Newer Adult Swim Series!

A corporate press release informs us:

Adult Swim, basic cable's #1 network, has greenlit Dream Corp, LLC., a new animated comedy series from creator Daniel Stessen (The Gold Sparrow) and executive produced by both American and British The Office alums, John Krasinski and Stephan Merchant, as well as Krasinski's Sunday Night partner Allyson Seeger. ...

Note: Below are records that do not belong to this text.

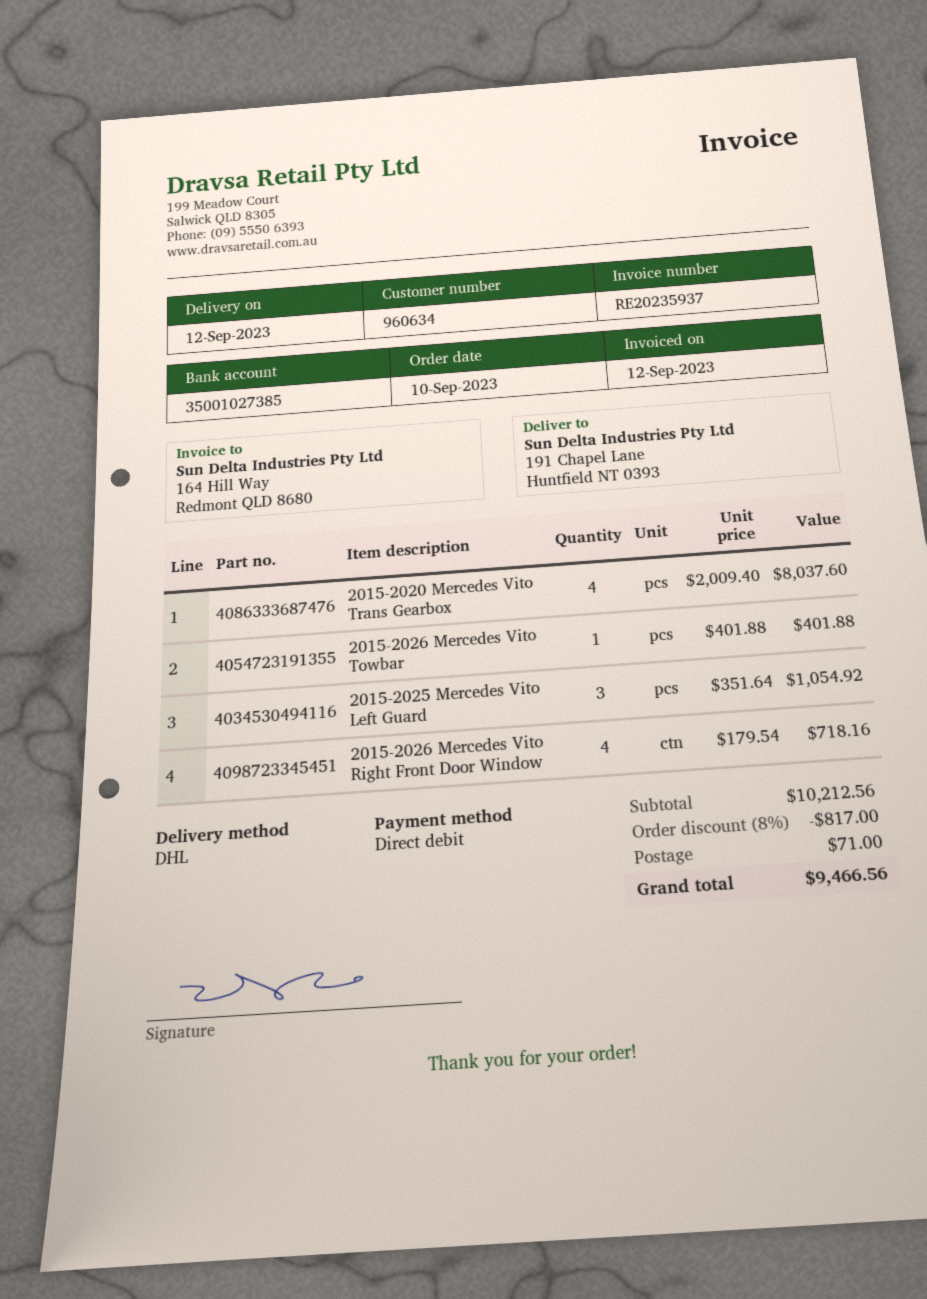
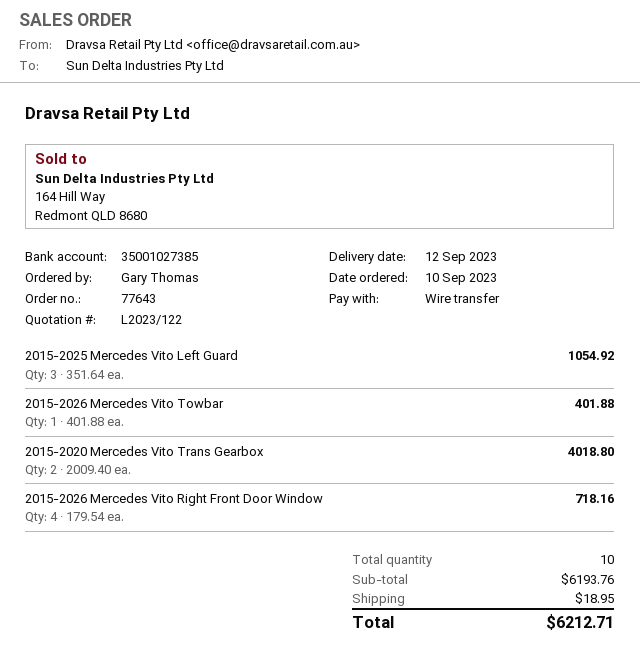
payment method: direct debit -> bank transfer
2015-2020 Mercedes Vito Trans Gearbox: 4 x 2009.40 = 8037.60 -> 2 x 2009.40 = 4018.80
subtotal: 10212.56 -> 6193.76
discount: 8% = 817.00 -> none
shipping: 71.00 -> 18.95
total: 9466.56 -> 6212.71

The first Adult Swim original series to utilize the latest rotoscope technology, Dream Corp, LLC. will be an innovative standout in the current animation landscape. Each week viewers will watch as a rotating cast of desperate patients have their dreams recorded and analyzed by Dream Corp's absent-minded professor, Dr. Roberts (Jon Gries), and his team of unremarkable scientists. The new series is set to start production in Los Angeles, CA later this year. ...

This will be interesting.

Word reaches us that various branches of the Turner/Time-Warner empire want to do more animation, and more animation in Los Angeles. Though Adult Swim is owned by one of our fine, entertainment conglomerates, the Top Dog of the division likes many of the animated shows to be non-Guild. That being the case, TAG has to gallop out and organize them, (Rick and Morty being a recent example.)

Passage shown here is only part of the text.